Les participants à ce sommet du 15 mai ont parlé des moyens d'améliorer la sécurité, la démocratie et le développement au Sahel. Ils ont également abordé la question des façons de lutter contre le terrorisme dans les régions du Sahel et du Maghreb.
"Le Maroc s'engage à ériger la situation au Mali et dans l'ensemble de la région sahélo-saharienne parmi les priorités de sa diplomatie", a déclaré le Premier ministre marocain Abdellilah Benkirane aux participants à la conférence de Bruxelles.
Le Maroc contribuera à hauteur de cinq millions de dollars à la reconstruction et au développement de l'Etat du Mali, a-t-il ajouté. La stabilité et la sécurité du Mali sont essentielles à celles de la région sahélo-saharienne toute entière, a fait remarquer Benkirane.
Le président mauritanien Mohamed Ould Abdel Aziz a parlé aux participants de l'expérience de son pays. Il a loué les efforts des Européens dans le cadre de la stratégie dite "sécurité et développement" au Sahel.
Le chef d'Etat mauritanien a affirmé que : "La tenue de ce sommet intervient à un moment crucial, où il faudra pérenniser les succès militaires décisifs obtenus sur le terrain, mais également et surtout, les consolider à travers un processus politique inclusif et consensuel, à même de garantir durablement le retour espéré du Mali à la paix et à la stabilité."
"Il est depuis longtemps admis que, dans leurs logiques et par essence, les phénomènes du terrorisme et du crime organisé ignorent les frontières étatiques, rendant ainsi impuissante à les contenir toute velléité d’endiguement qui serait proprement nationale", a-t-il relevé.
Et d'ajouter : "L’urgence en la matière est certes à la réponse sécuritaire mais, au-delà , nul traitement viable ne saurait se concevoir en dehors d’une prise en charge appropriée des dimensions politique, économique et sociale qui font le lit de ces phénomènes... C’est cette approche intégrée que nous avons adoptée, en Mauritanie."
Ould Abdel Aziz a expliqué comment, en Mauritanie, il avait veillé, par des débats et une sensibilisation continue, à toujours assurer la primauté de "l’Islam authentique".
Mais la Mauritanie est toujours confrontée à la menace du terrorisme.

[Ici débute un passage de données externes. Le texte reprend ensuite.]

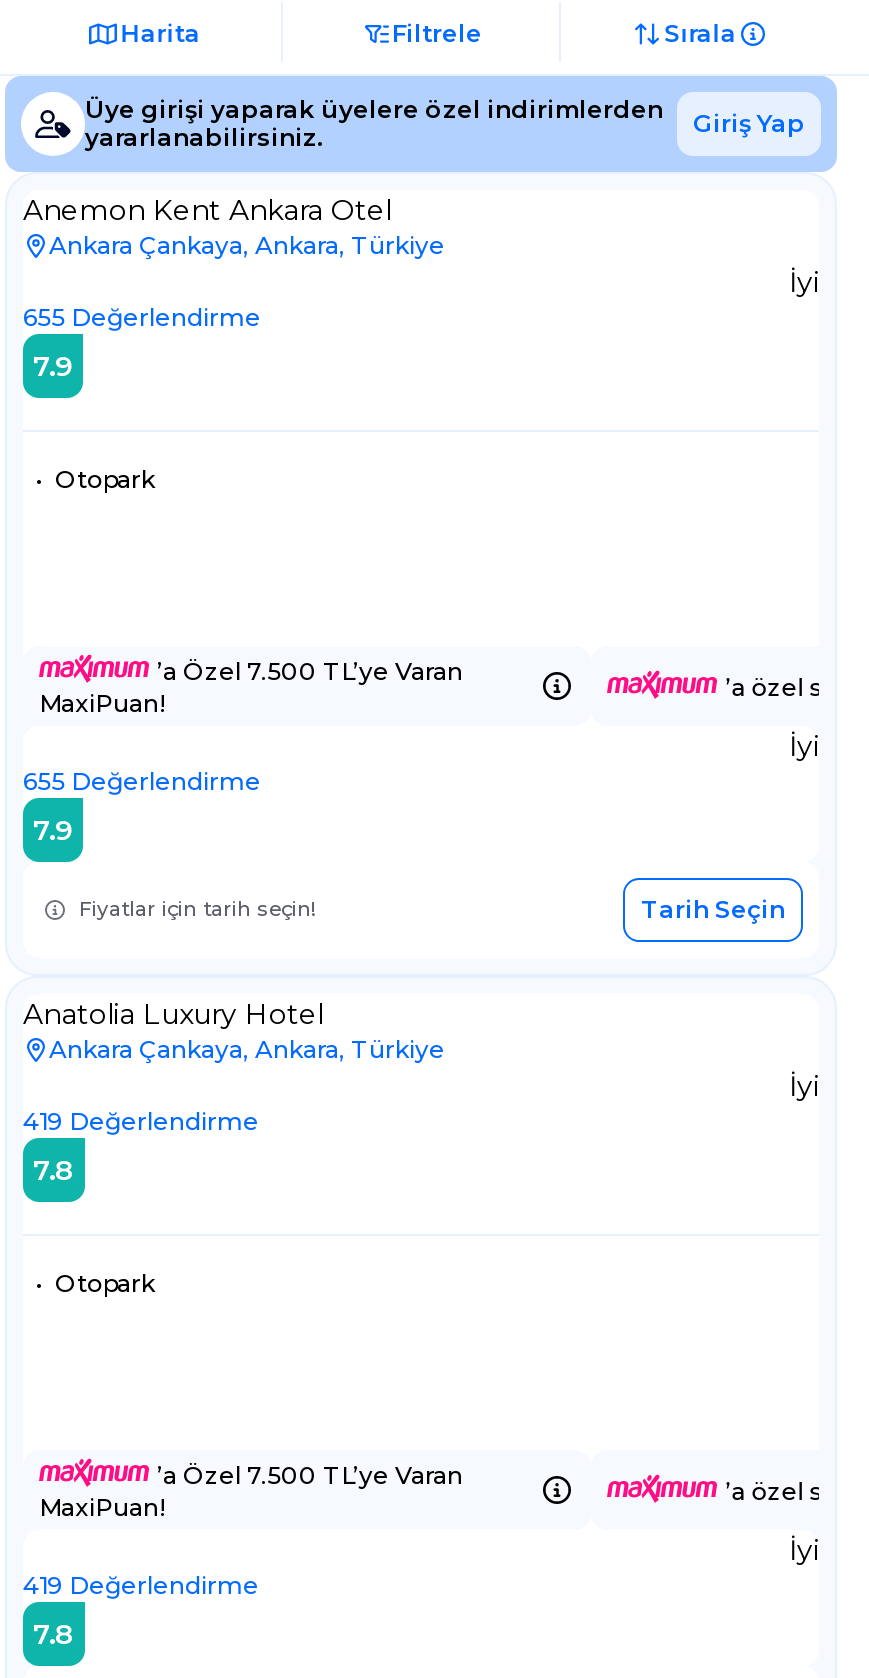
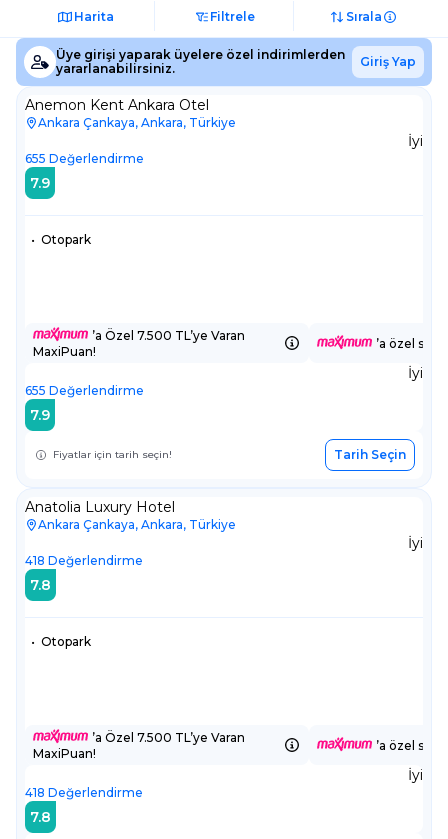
- 419 Değerlendirme
+ 418 Değerlendirme

- 419 Değerlendirme
+ 418 Değerlendirme
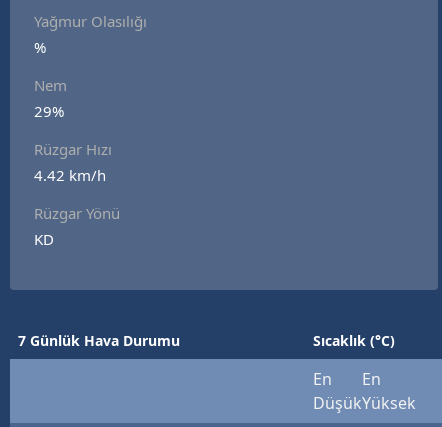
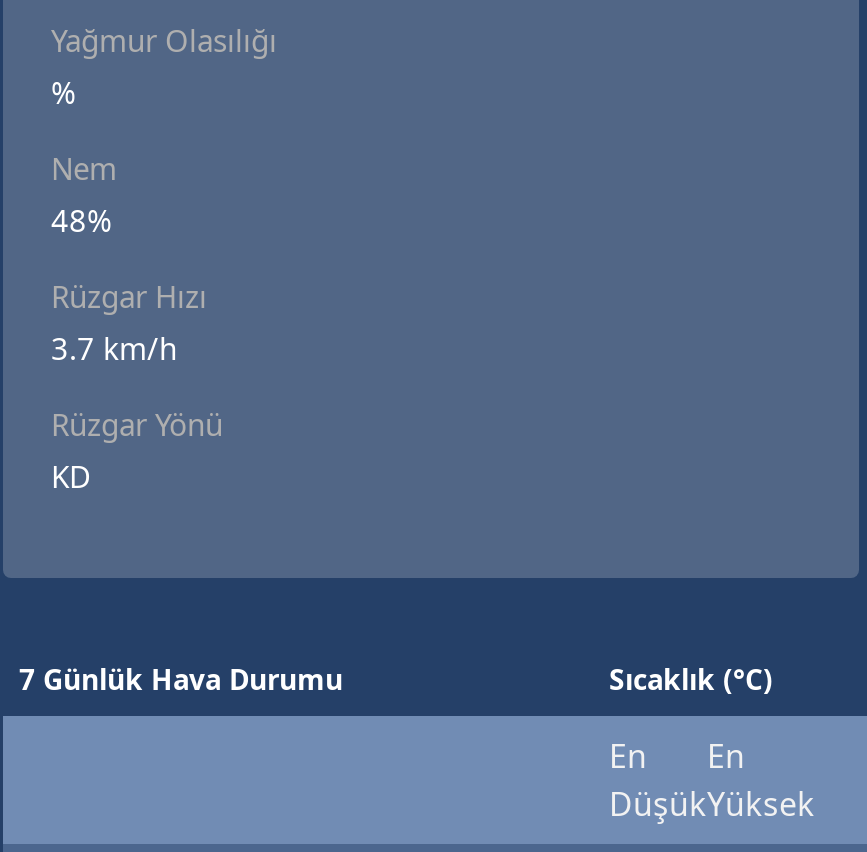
- 29%
+ 48%

- 4.42 km/h
+ 3.7 km/h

Le 14 mai, l'officier de police Abdallahi Ould Mohamed Ghailani a été condamné à dix ans d'emprisonnement pour avoir servi de "liaison" entre des membres d'Al-Qaida au Maghreb islamique (AQMI) et des prisonniers purgeant des peines pour terrorisme.
Cinq jour plus tard, le porte-parole d'Ansar al-Din Senda Ould Bouamama s'est rendu aux forces armées mauritaniennes à Bassiknou, à l'est de la frontière avec le Mali.
Dans une audition le 15 mai devant la Commission des affaires étrangères, de la défense nationale et des affaires islamiques à la Chambre des Représentants, le ministre marocain des Affaires étrangères et de la coopération, Saad Eddine El Othmani, a parlé des problèmes sécuritaires auxquels son pays était confronté.
Le terrorisme est "devenu une menace directe pour les pays de l'Union du Maghreb, dont le Maroc fait partie", a déclaré El Othmani.
La prolifération des milices armées liées à al-Qaida est un facteur aggravant pour la situation du Mali, a-t-il indiqué.
"La sécurité des pays du Maghreb est liée à la stabilité et à la sécurité du Sud", a-t-il conclu.